**Data for review**
----

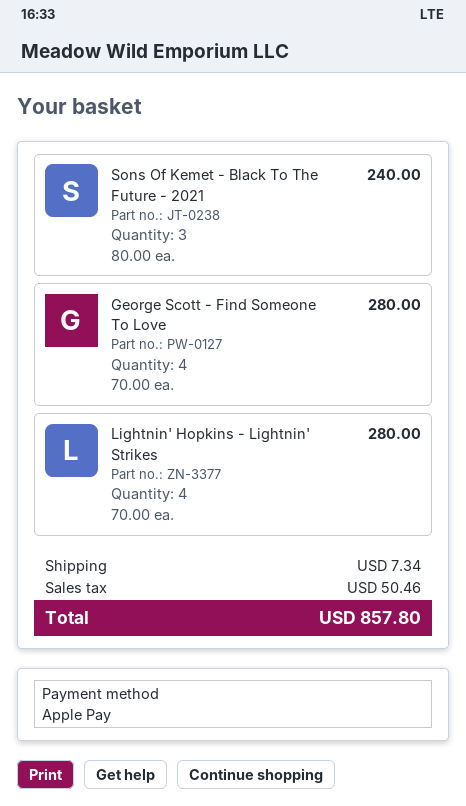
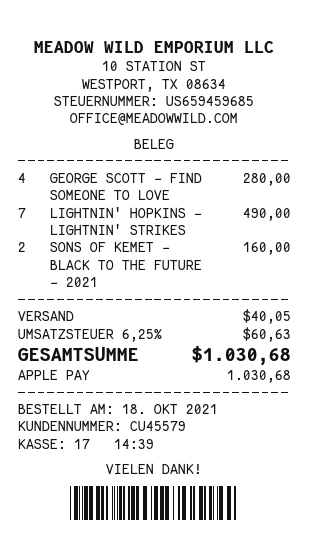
Sons Of Kemet - Black To The Future - 2021: 3 for 240.00 -> 2 for 160.00
Lightnin' Hopkins - Lightnin' Strikes: 4 for 280.00 -> 7 for 490.00
shipping: 7.34 -> 40.05
tax: 50.46 -> 60.63
total: 857.80 -> 1030.68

----

**What is required**
Without the pictures, repeat the listing above exactly.

**Task answer**
Sons Of Kemet - Black To The Future - 2021: 3 for 240.00 -> 2 for 160.00
Lightnin' Hopkins - Lightnin' Strikes: 4 for 280.00 -> 7 for 490.00
shipping: 7.34 -> 40.05
tax: 50.46 -> 60.63
total: 857.80 -> 1030.68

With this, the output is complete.